KIRSTEN SPEIDEL: (Foreign language spoken)

WANG: Kirsten Speidel, my Chinese language instructor in college, who says...

SPEIDEL: Because I'm correcting people's pronunciation daily in class, I'm pretty critical when I hear Chinese in American movies.

WANG: And in television. But she hasn't seen the show yet, so I played her an audio clip of a businessman from China who speaks both English and Mandarin.


TERRY CHEN: (As Xander Feng) You don't like your soup.

MICHAEL KELLY: (As Doug Stamper) Not good with chopsticks.

CHEN: (As Xander Feng) (Foreign language spoken)

SPEIDEL: Not a very good accent here. Could be that he knows some Mandarin, but not very good pronunciation of each word.

WANG: And another clip of a Mandarin translator working with a reporter.


MOZHAN MARNO: (As Ayla Sayyad) Say the principal investor has strong ties to the White House.

YAN XI: (As Mandarin translator) (Foreign language spoken)

SPEIDEL: This speaker, I feel, is much more fluid and fluent.

WANG: So an A-plus for this one?

SPEIDEL: Yes. Comparatively speaking, yes.

WANG: And, yes, we are nitpicking but over a show that is obsessed with authenticity.

KENNETH LIN: Obviously, we're always trying to get as close to accurate as we can get.

WANG: "House of Cards" staff writer Kenneth Lin wrote the Mandarin dialogue for the show's Chinese characters.

LIN: Whether or not they sound like natives of Beijing or not is certainly questionable. But, you know, if you go to China, people have a lot of different accents.

WANG: Characters from China in American TV shows and movies are often played by Asian-American actors who are not fluent Chinese speakers.

JANET YANG: The assumption is that nobody will notice or care. As it is, people can't really distinguish between Chinese and Japanese and Korean and Vietnamese and any Asian, so Asians tend to get lumped together.

WANG: Producer Janet Yang has worked for decades on films in both China and Hollywood.

YANG: It's been, for the longest time, catering first to American audiences and then the rest of the world just sort of gobbled up everything that was being made here.

WANG: But today, there's more entertainment that's designed to work in both America and in China, which means more demand for dialect coaches like Doug Honorof. He helps actors pull off the illusion of speaking Chinese fluently.

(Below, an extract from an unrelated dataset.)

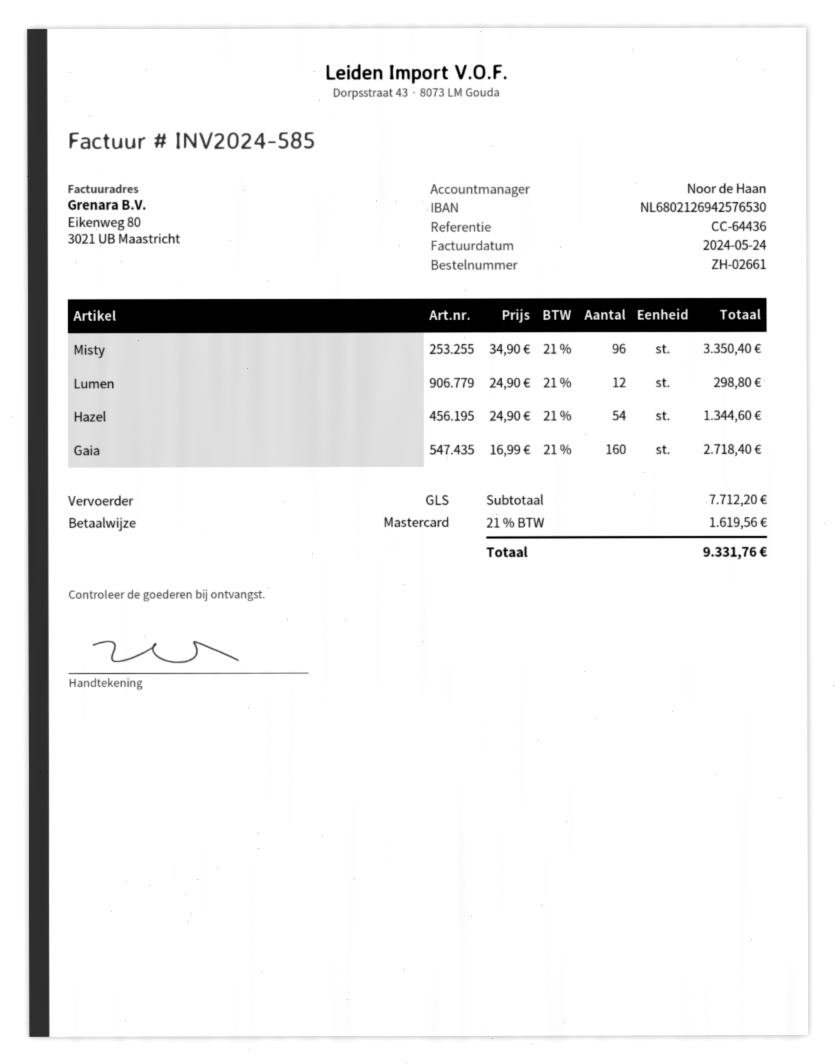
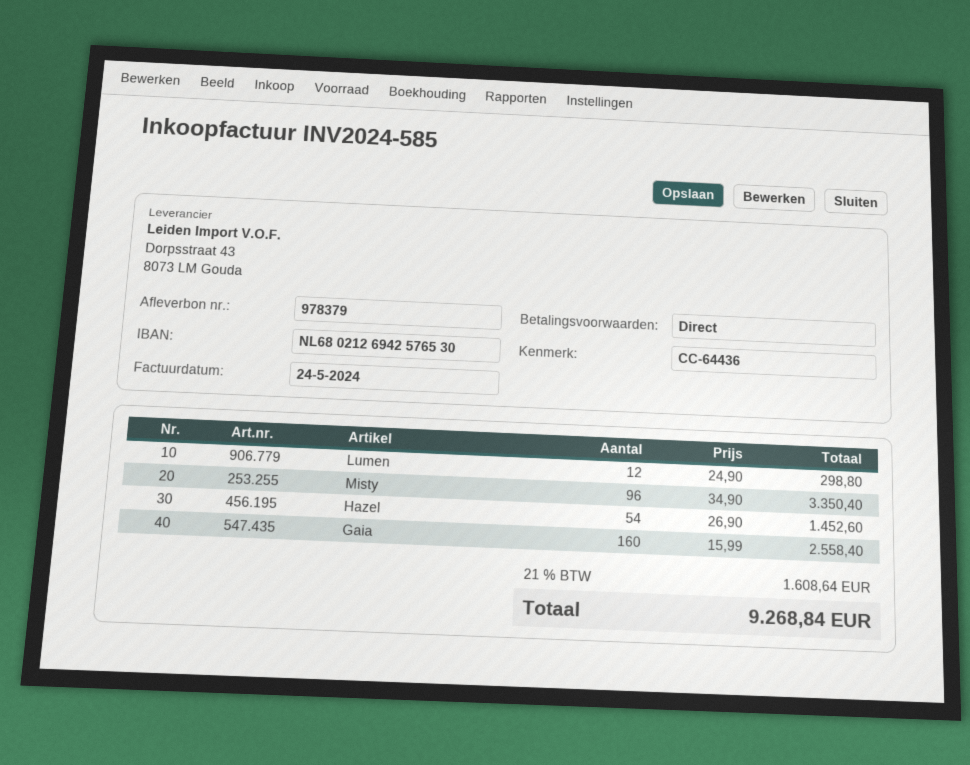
Hazel: 54 x 24.90 = 1344.60 -> 54 x 26.90 = 1452.60
Gaia: 160 x 16.99 = 2718.40 -> 160 x 15.99 = 2558.40
tax: 21% = 1619.56 -> 21% = 1608.64
total: 9331.76 -> 9268.84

DOUG HONOROF: And it's not just to sound Chinese. They have to be able to act in Chinese. You have to actually be able to own it so much that you can actually then just perform.

ANDY YU: We're trying to help people escape into this world that scriptwriters created.

WANG: Andy Yu is both a Chinese dialect coach and an actor. He says that Hollywood roles for actors of Asian descent are still mostly limited to immigrant or foreign characters. So, language skills are especially important to get past casting directors.

YU: One of the reasons they hire us is because they expect us to know our language and our culture really well. So we have to deliver.

WANG: Lines delivered even in a slightly off accent can ruin the illusion for audiences in the know. But this is one detail that hasn't stopped season two of "House of Cards" from gaining an audience in China. Since its debut on Sohu - China's Netflix equivalent - it's the most-watched American show. Hansi Lo Wang, NPR News.